:: Material supplied ::
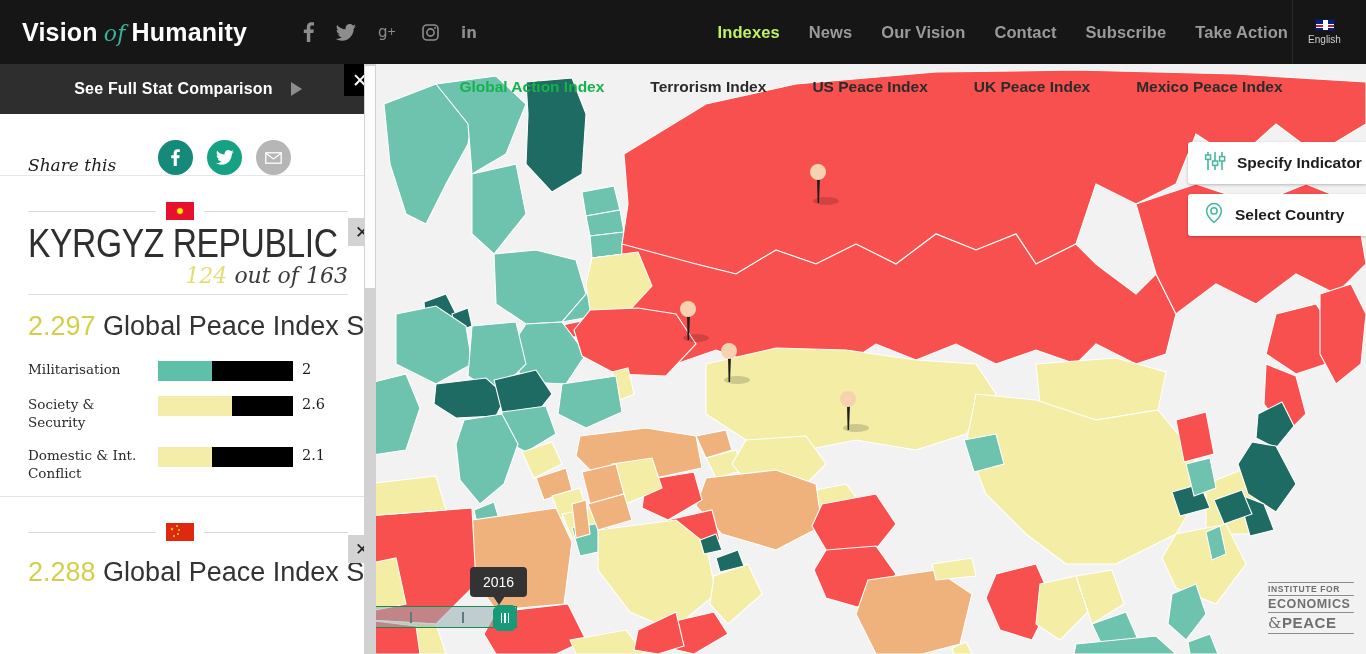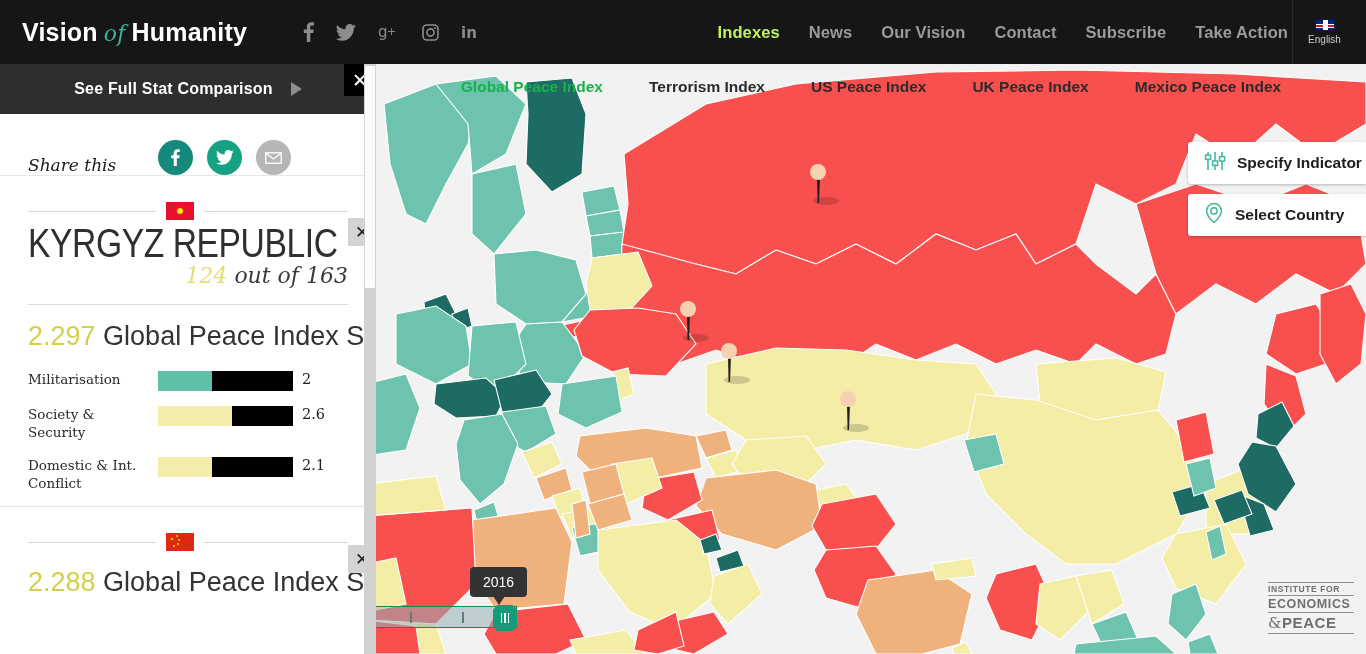--- a/index.html
+++ b/index.html
@@ -200,21 +200,21 @@
   .cname {
     font-size: 41px; color: #2f2f2f; letter-spacing: -.5px; line-height: 1.15;
     font-weight: 400; white-space: nowrap;
     font-stretch: condensed; transform: scaleX(.82); transform-origin: left center;
   }
   .crank {
     font-family: "DejaVu Serif", serif; font-style: italic; font-size: 22px; color: #3a3a3a;
     white-space: nowrap;
   }
   .crank b { color: #e2de72; font-weight: 400; }
-  .cname-wrap { padding-bottom: 16px; border-bottom: 1px solid #dcdcdc; }
+  .cname-wrap { padding-bottom: 6px; border-bottom: 1px solid #dcdcdc; }
   .cname-wrap.stacked .cname-row { display: block; }
   .cname-wrap.stacked .crank { display: block; text-align: right; margin-top: -4px; }
 
   .cscore {
     margin-top: 16px; font-size: 27px; color: #333; white-space: nowrap;
     font-weight: 400; font-stretch: condensed;
   }
   .cscore b { color: #d4cf4a; font-weight: 400; }
 
   .metrics { margin-top: 18px; }
@@ -412,21 +412,21 @@
         <g transform="translate(471,340)">
           <ellipse cx="9" cy="24" rx="13" ry="4" fill="rgba(0,0,0,.16)"></ellipse>
           <path d="M0,0 L3,0 L2,26 L0.6,26 Z" fill="#1f1f1f"></path>
           <circle cx="1" cy="-5" r="8" fill="#f6d2b0"></circle>
         </g>
       </g>
     </svg>
   </div>
 
   <div class="index-tabs">
-    <a class="active">Global Peace Index</a>
+    <a class="active">Global Action Index</a>
     <a>Terrorism Index</a>
     <a>US Peace Index</a>
     <a>UK Peace Index</a>
     <a>Mexico Peace Index</a>
   </div>
 
   <div class="side-controls">
     <div class="ctrl-btn">
       <span>
         <svg width="22" height="22" viewBox="0 0 22 22">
:::
*What is required*
Repeat exactly the lines above from the one with "-412,21 +412,21 @@" up to and including the one with "<a>US Peace Index</a>". No other line belongs in the reply.

*Response*
@@ -412,21 +412,21 @@
         <g transform="translate(471,340)">
           <ellipse cx="9" cy="24" rx="13" ry="4" fill="rgba(0,0,0,.16)"></ellipse>
           <path d="M0,0 L3,0 L2,26 L0.6,26 Z" fill="#1f1f1f"></path>
           <circle cx="1" cy="-5" r="8" fill="#f6d2b0"></circle>
         </g>
       </g>
     </svg>
   </div>
 
   <div class="index-tabs">
-    <a class="active">Global Peace Index</a>
+    <a class="active">Global Action Index</a>
     <a>Terrorism Index</a>
     <a>US Peace Index</a>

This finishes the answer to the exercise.